During those five years I also saw the Presidente of the European Commission go from being chosen behind closed doors to being indirectly elected in a procedure that is akin to US-style primaries. Although far from perfect, this procedure means that in 2019 we can boot Jean-Claude Juncker from the EU’s top job by not voting in parties that belong to his European People’s Party. And it goes to show that — again, although far from being a full democracy as it should — the EU is indeed capable of being reformed in a way that compares quite well to the immovability of most of our national systems (think the UK and the House of Lords).
And even on austerity, the subject that has been closest to my heart, being a national — and a quite patriotic one — of a country that has suffered the indignities of the Troika and is still appalled at the wrong-headedness of the European response to the euro-zone crisis, I think it is completely bereft of objectivity to say that this response did not change over time. Consider the differences between the European Central Bank during the Jean-Claude Trichet rule and with Mario “whatever it takes” Draghi, or the times that the hardline of German ordoliberalism lost in both the ECB board and the EU Court of Justice, or the possibility that Spain will soon join its voice to the anti-austerians in Portugal’s and Greece’s governments, and you have some reason to hope. And in the case you think I am being to optimistic, please refer back to the historical record: just think how many trials-and-errors it took for the US to overcome the Great Depression of how many decades (and a Civil War) it took for the dollar-area to consolidate itself in the USA, and maybe you’ll see that in the most severe crisis of the last 80 years the EU did fare terribly, but that there is a learning curve that can be followed.
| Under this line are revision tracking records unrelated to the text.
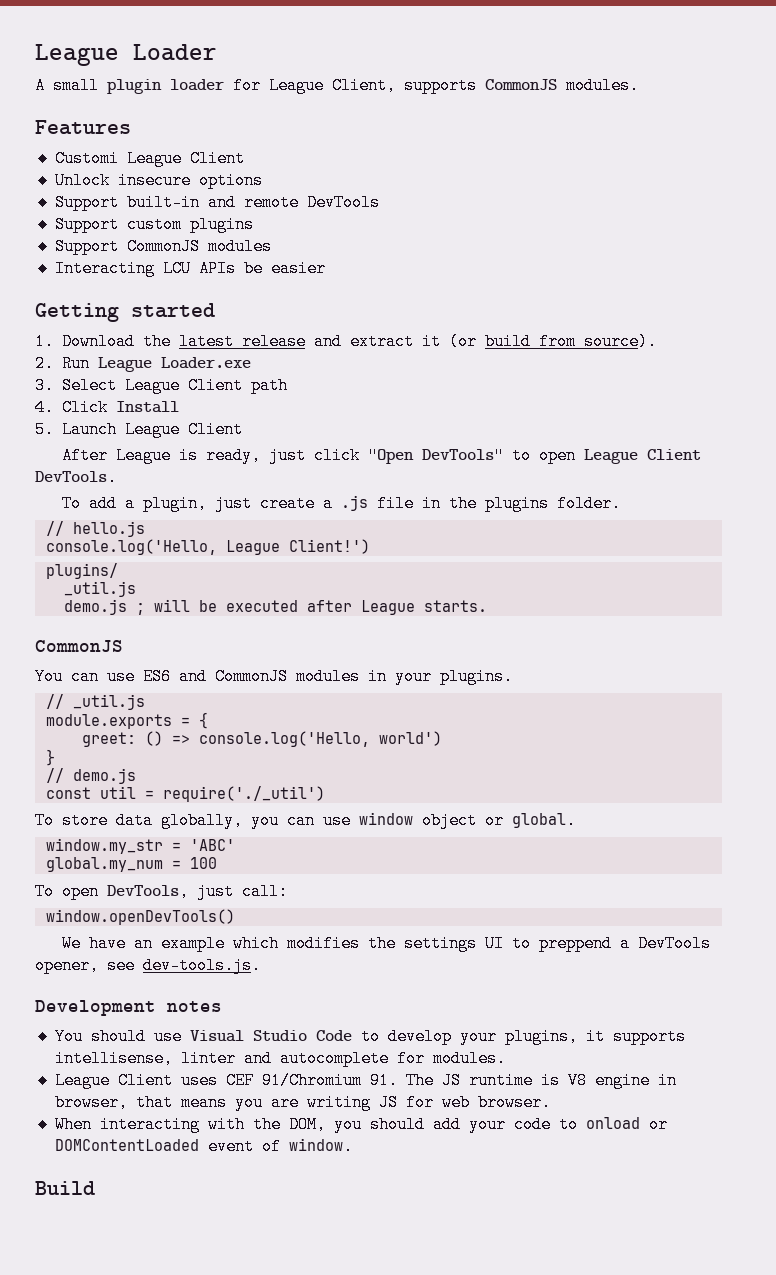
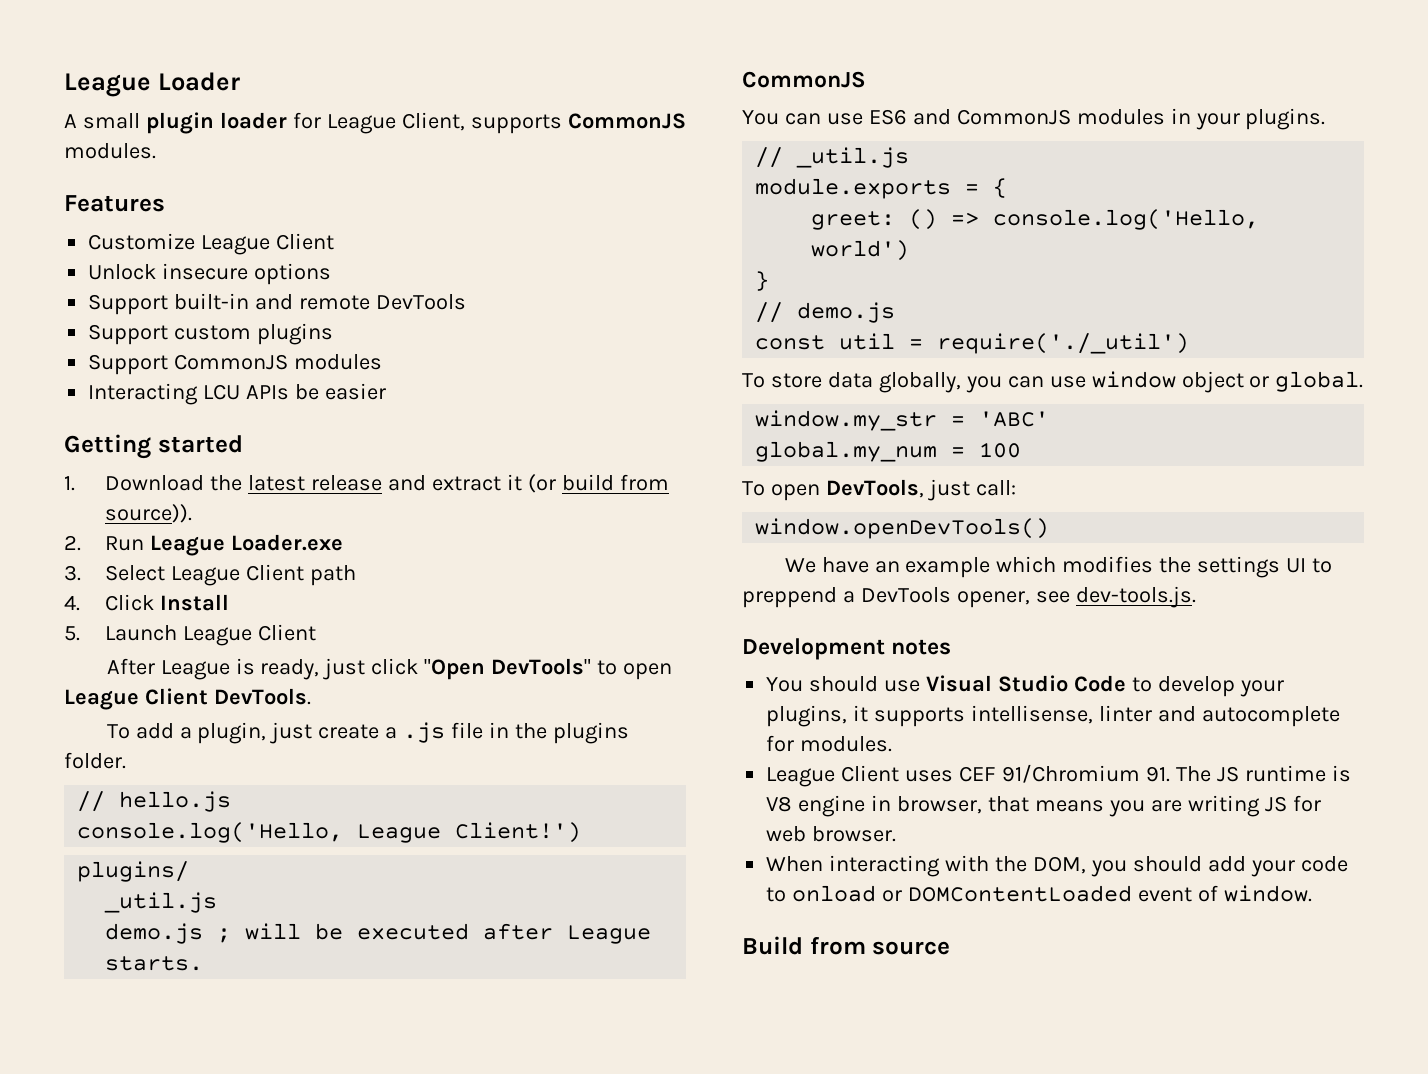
[54,150,119,167] Customi -> [88,233,196,250] Customize
[584,333,657,350] source). -> [105,504,193,523] source)).
(95, 1188) none -> [809,937,951,955] from source

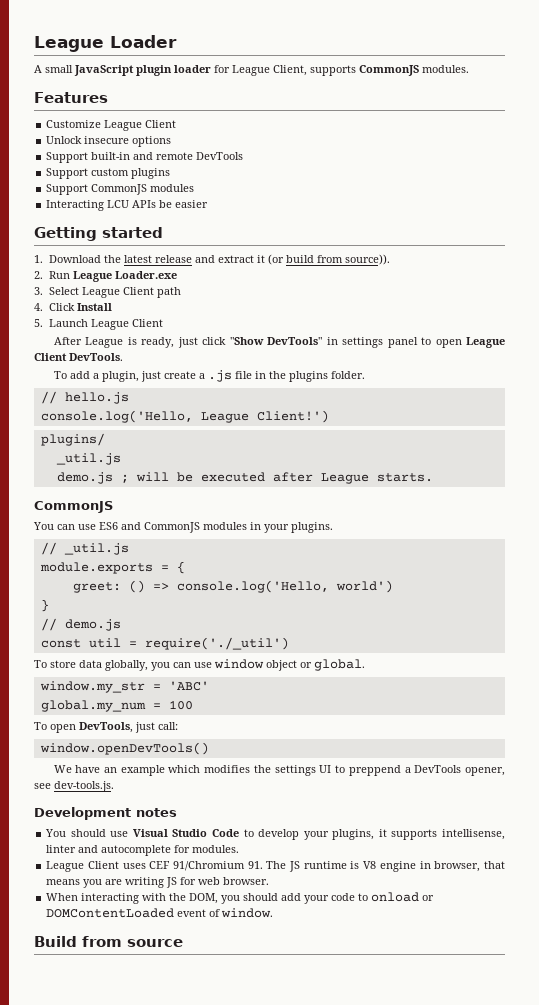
(140, 121) none -> [74,65,134,76] JavaScript
[424,658,592,680] "Open DevTools" -> [229,337,418,348] "Show DevTools" in settings panel

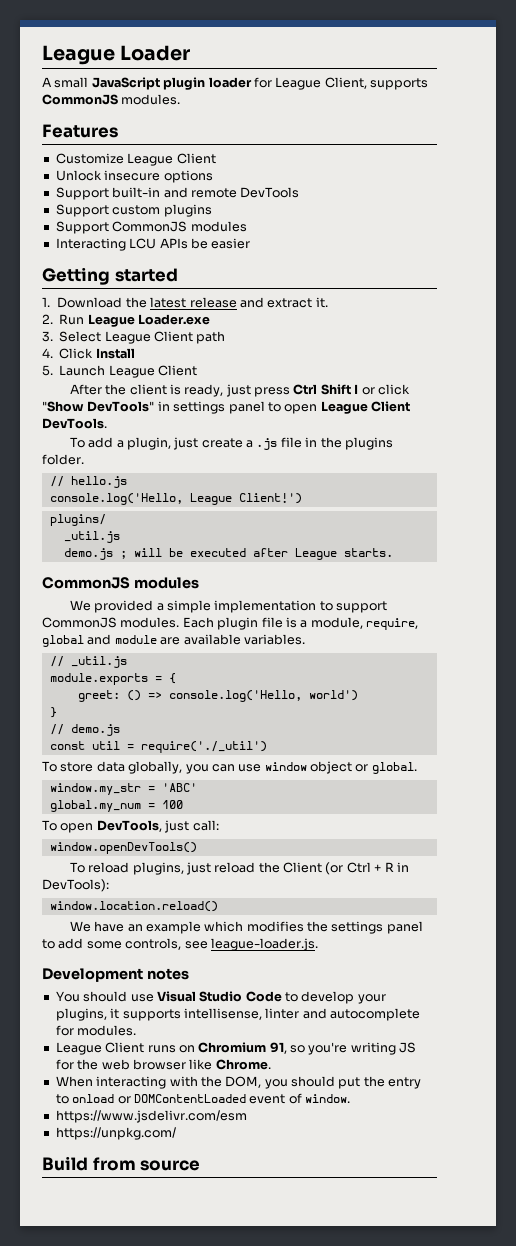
[256,254,390,265] it (or build from source)). -> [315,297,328,308] it.
[85,337,124,348] League -> [105,384,167,395] the client
(198, 342) none -> [254,384,375,397] press Ctrl Shift I or
[33,522,333,533] // You can use ES6 and CommonJS modules in your plugins. -> [133,577,199,589] [69,600,388,613] [42,617,418,630] [42,634,305,647] modules // We provided a simple implementation to support CommonJS modules. Each plugin file is a module, require, global and module are available variables.
(209, 748) none -> [69,862,409,875] [42,879,109,892] [49,901,218,912] // To reload plugins, just reload the Client (or Ctrl + R in DevTools): // window.location.reload()
[319,765,505,776] [34,781,114,792] UI to preppend a DevTools opener, see dev-tools.js. -> [386,921,423,934] [42,938,318,951] panel to add some controls, see league-loader.js.
[122,861,505,872] [46,877,270,888] uses CEF 91/Chromium 91. The JS runtime is V8 engine in browser, that means you are writing JS for web browser. -> [147,1042,417,1055] [55,1059,271,1070] runs on Chromium 91, so you're writing JS for the web browser like Chrome.
[281,893,356,904] add your code -> [338,1076,422,1089] put the entry
(274, 913) none -> [55,1110,247,1123] [55,1127,176,1140] // https://www.jsdelivr.com/esm // https://unpkg.com/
So, all in all, let’s dispel some of the biggest myths around this referendum. The country that nostalgic brexiteers want to take back was an Imperial Metropolis whose colonial privileges are not on offer anymore. The EU has been a solution for the European nation-states, and not their undoing. And, in any case, we can change — via political pressure and both national and EU elections — what the EU gets wrong.
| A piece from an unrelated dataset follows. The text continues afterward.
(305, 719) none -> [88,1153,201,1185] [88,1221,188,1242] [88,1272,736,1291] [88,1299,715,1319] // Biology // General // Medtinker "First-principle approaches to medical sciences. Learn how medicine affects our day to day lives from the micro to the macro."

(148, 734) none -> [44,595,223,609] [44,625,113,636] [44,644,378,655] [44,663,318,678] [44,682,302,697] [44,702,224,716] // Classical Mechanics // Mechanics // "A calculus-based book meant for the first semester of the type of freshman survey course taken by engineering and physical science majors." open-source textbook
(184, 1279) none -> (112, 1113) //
Why the UK — that has grown 69% since the beginning of the single market and does not have to worry about the euro — would choose to leave the EU and enjoy its post-colonial hangover in solitude is beyond the reasonableness of any outside observer with the obvious exception of Mr. Putin. Because — to praraphrase Winston Churchill’s own paraphrase of an anonymous wit about democracy — the EU is indeed the worst solution to Europe’s problems, — apart from all the others that have been tried from time to time. We will miss it if we break it.